Gravity and Grace: Monumental Works by El Anatsui on view at Brooklyn Museum

aluminum and copper wire El Anatsui, Red Block, 2010. Aluminum and copper wire.

Photograph courtesy of the artist and Jack Shainman Gallery, NY.

The first solo exhibition in a New York museum by metal artist El Anatsui will be on view through Aug. 4 at the Brooklyn Museum. Gravity and Grace: Monumental Works by El Anatsui will feature more than 30 large-scale works in copper, metal and wood that transform appropriated objects into site-specific sculptures. Anatsui converts found materials into a new type of media that lies between the bounds of sculpture and painting.
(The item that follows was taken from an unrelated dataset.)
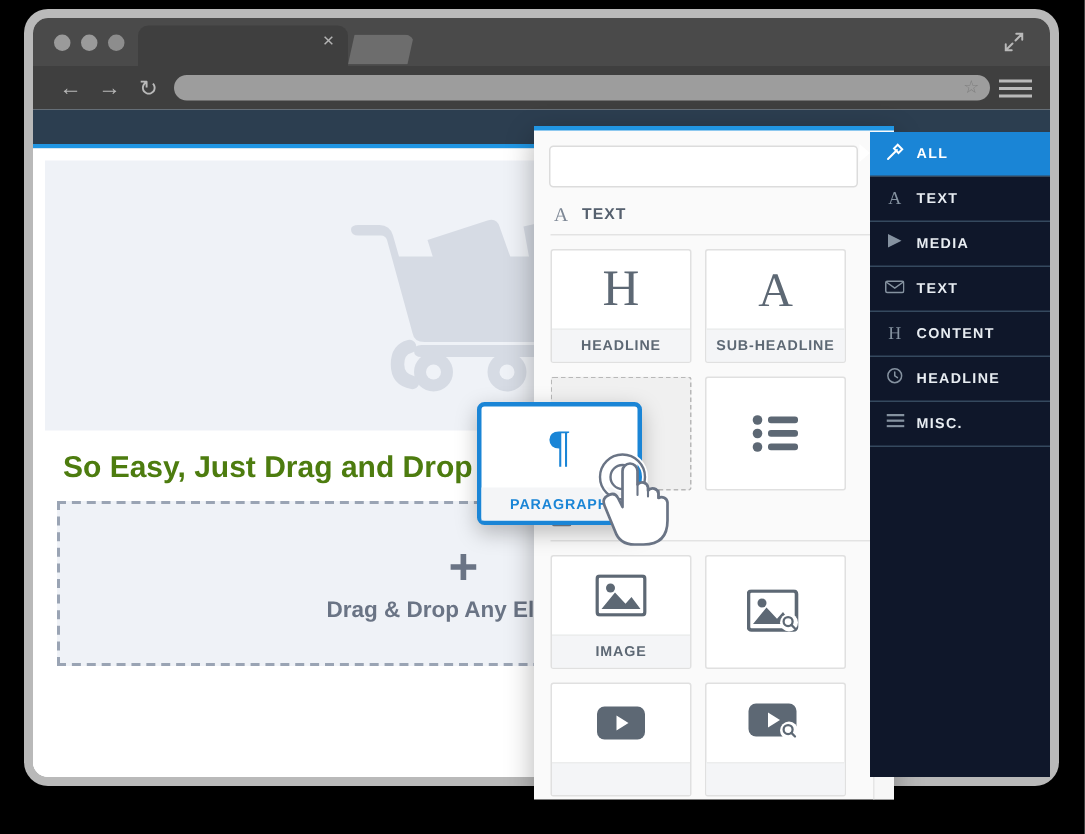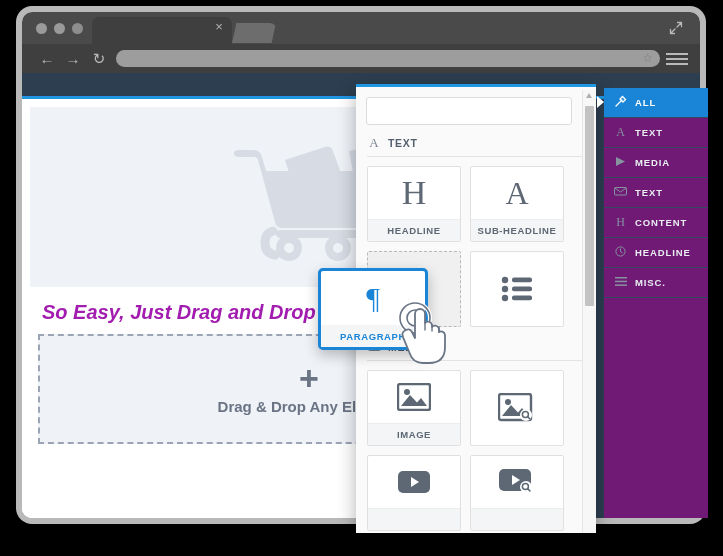"ALL" #dark-menu { background: #701a75 -> #0f172a; left: 604px -> 580px; width: 104px -> 120px }
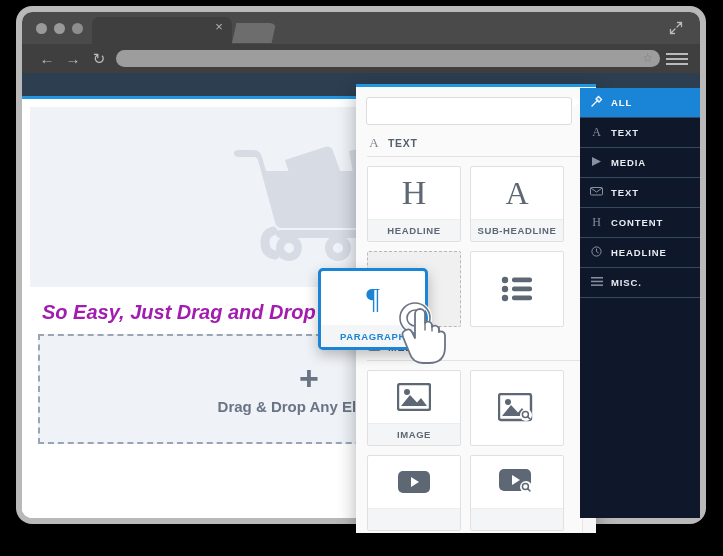"So Easy, Just Drag and" #canvas-heading { color: #a21caf -> #4d7c0f; font-style: italic -> none }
In so doing, he combines aesthetic traditions from his birth country Ghana, his home in Nsukka, Nigeria, and the global history of abstraction. His works can take on radically new shapes with each installation. Anatsui gives curators and designers the opportunity to install his art in ways that make use of their particular exhibition space, highlighting the intricacy of each piece. Included in the exhibition are twelve recent monumental wall and floor sculptures, including Gli (Wall), 2010, and Earth's Skin, 2009, which are widely considered to represent the apex of Anatsui's career.

Gravity and Grace explores the many historical connections between Africa, Europe, and the Americas in a wholly new, African medium. The exhibition also includes wall reliefs of interchangeable wooden pieces, such as Amewo (People), 1998/2010, which reference the artist's earlier work in wood and bear compositional relationships to the large metal pieces. Anatsui's alchemical transformation of discarded materials raises pressing issues of global consumerism and highlights the blurring of geographic identities.

El Anatsui's work is included in the collections of the Metropolitan Museum of Art, the British Museum, the Centre Pompidou, the Museum of Modern Art, the Los Angeles County Museum of Art, the Museum Kunstpalast, and the de Young Museum. He participated in the Venice Biennale in 1990 and 2007, to considerable global acclaim. A version of Gravity and Grace toured Japan in 2010 to 2011 under a different title.